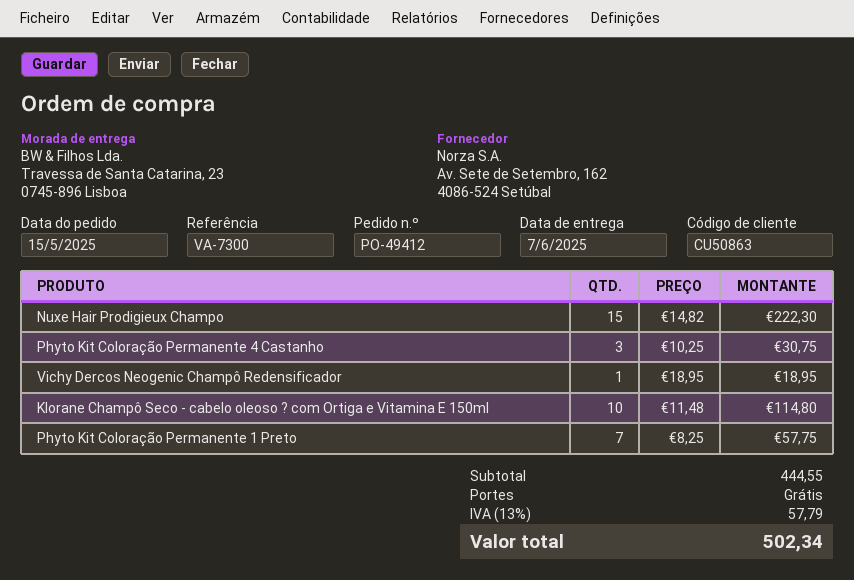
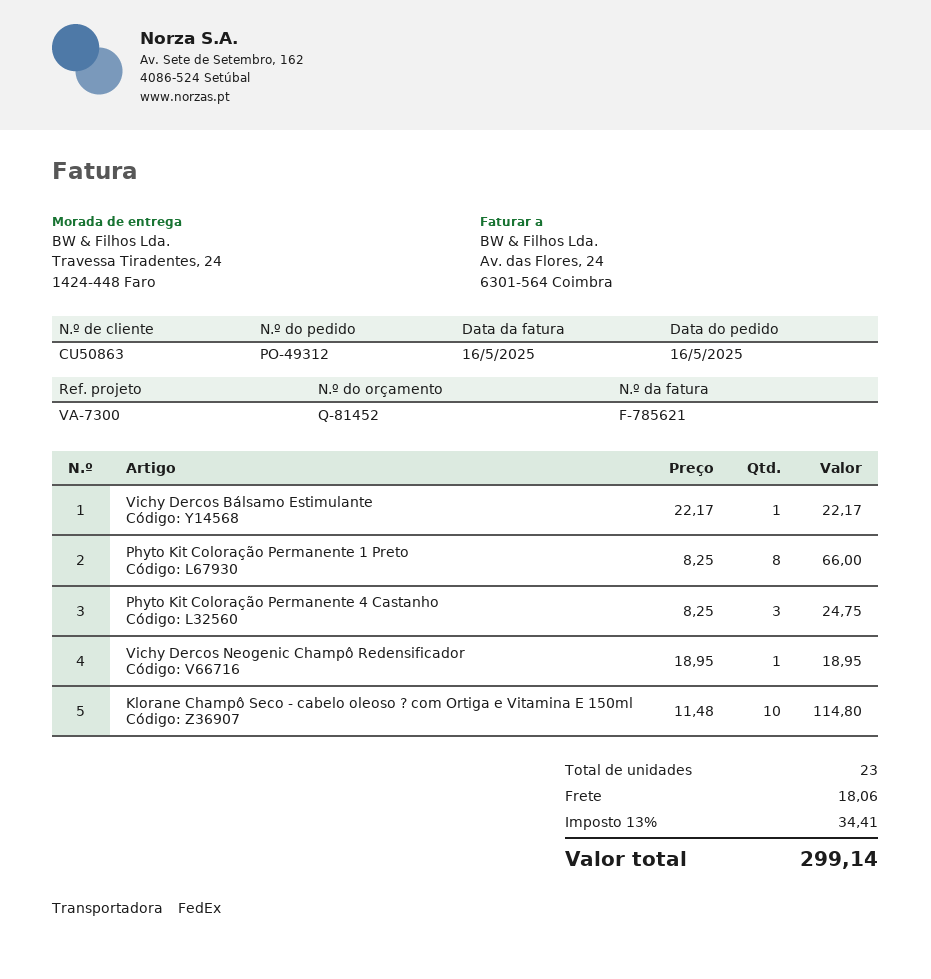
order number: PO-49412 -> PO-49312
order date: 2025-05-15 -> 2025-05-16
ship to: Travessa de Santa Catarina, 23, 0745-896 Lisboa -> Travessa Tiradentes, 24, 1424-448 Faro
Nuxe Hair Prodigieux Champo: 15 x 14.82 = 222.30 -> none
Phyto Kit Coloração Permanente 4 Castanho: 3 x 10.25 = 30.75 -> 3 x 8.25 = 24.75
Phyto Kit Coloração Permanente 1 Preto: 7 x 8.25 = 57.75 -> 8 x 8.25 = 66.00
Vichy Dercos Bálsamo Estimulante: none -> 1 x 22.17 = 22.17
shipping: 0.00 -> 18.06
tax: 13% = 57.79 -> 13% = 34.41
total: 502.34 -> 299.14

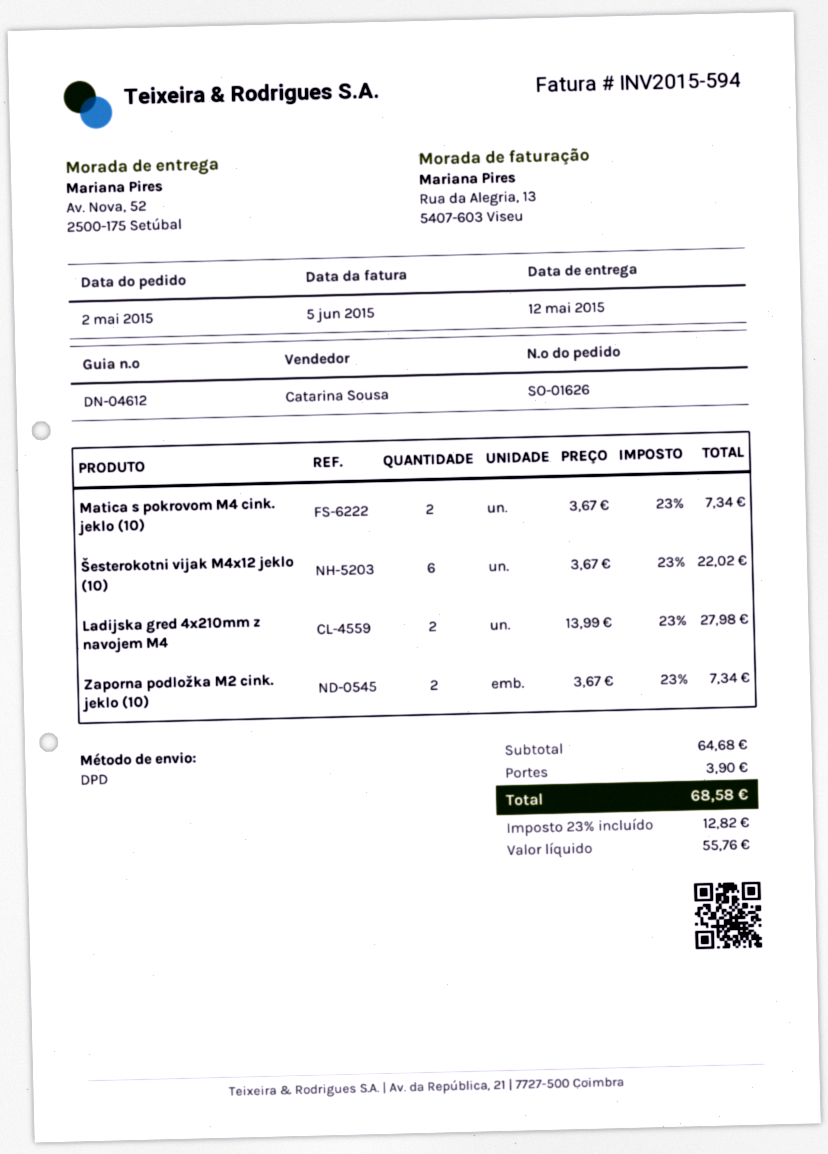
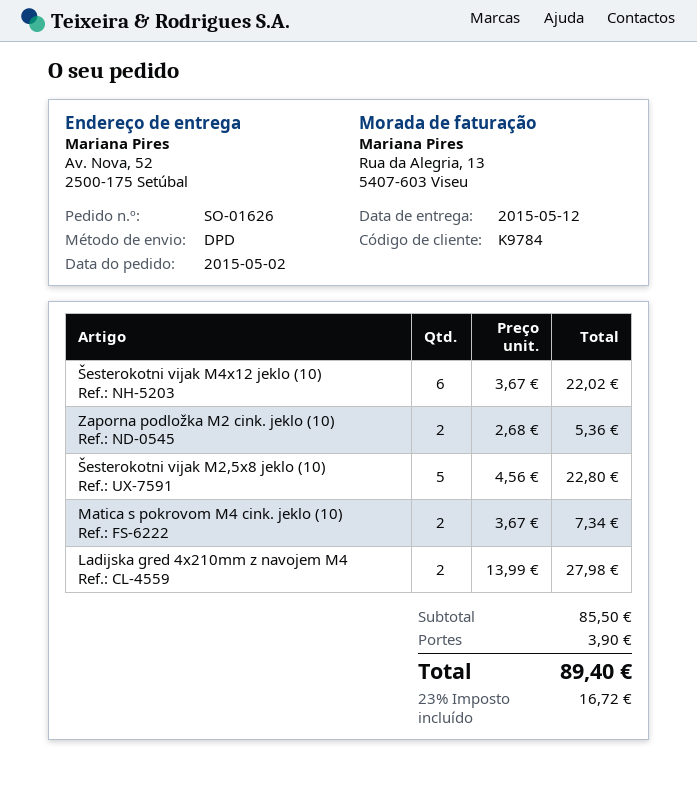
Zaporna podložka M2 cink. jeklo (10): 2 x 3.67 = 7.34 -> 2 x 2.68 = 5.36
Šesterokotni vijak M2,5x8 jeklo (10): none -> 5 x 4.56 = 22.80
subtotal: 64.68 -> 85.50
tax: 23% = 12.82 -> 23% = 16.72
total: 68.58 -> 89.40

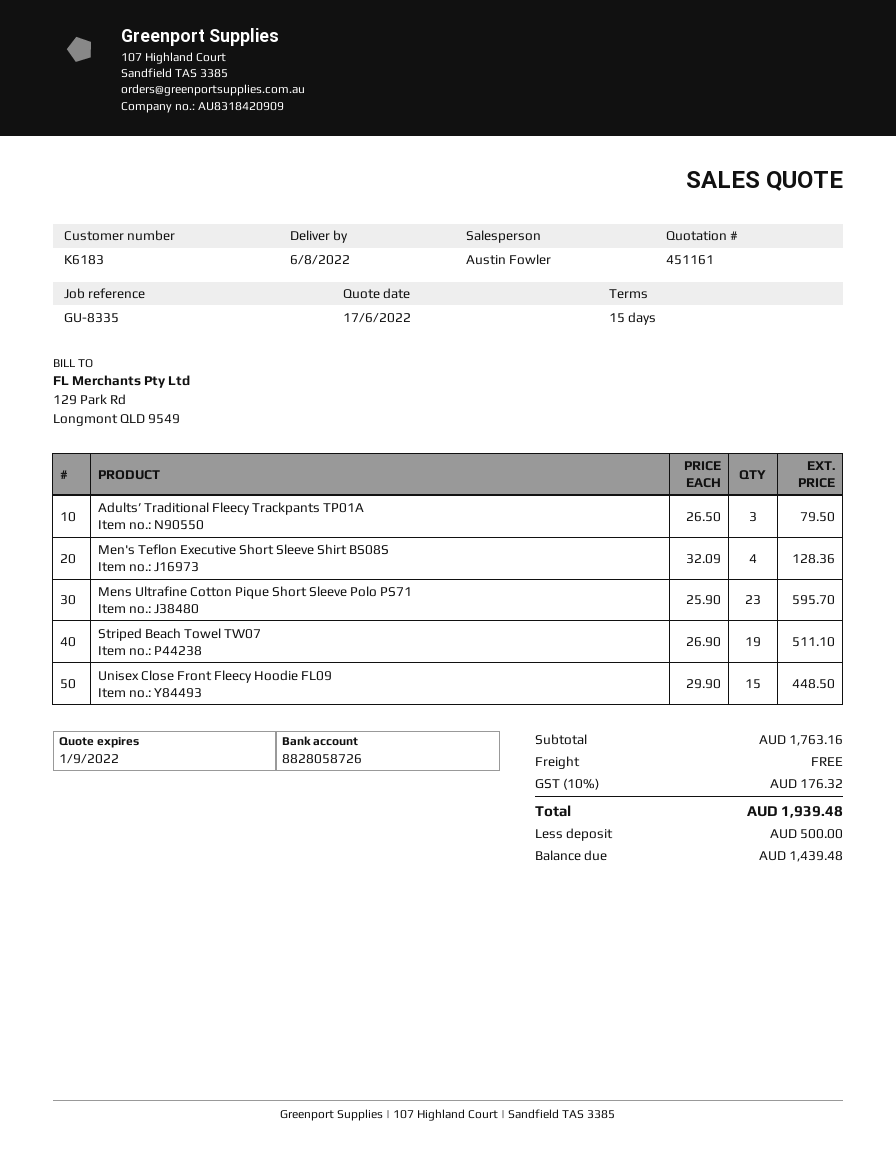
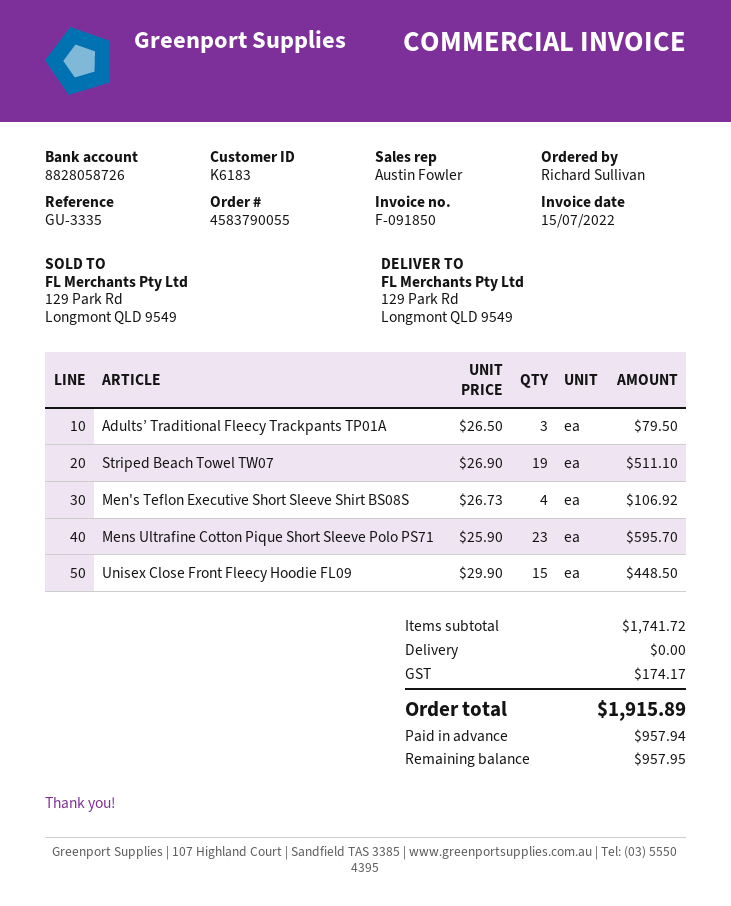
reference: GU-8335 -> GU-3335
Men's Teflon Executive Short Sleeve Shirt BS08S: 4 x 32.09 = 128.36 -> 4 x 26.73 = 106.92
subtotal: 1763.16 -> 1741.72
tax: 176.32 -> 174.17
total: 1939.48 -> 1915.89
deposit: 500.00 -> 957.94
balance: 1439.48 -> 957.95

---+---

## What the task asks
If a line in the entries holds the string "subtotal", count it, then state the total and nothing more.

## Solution to the exercise
2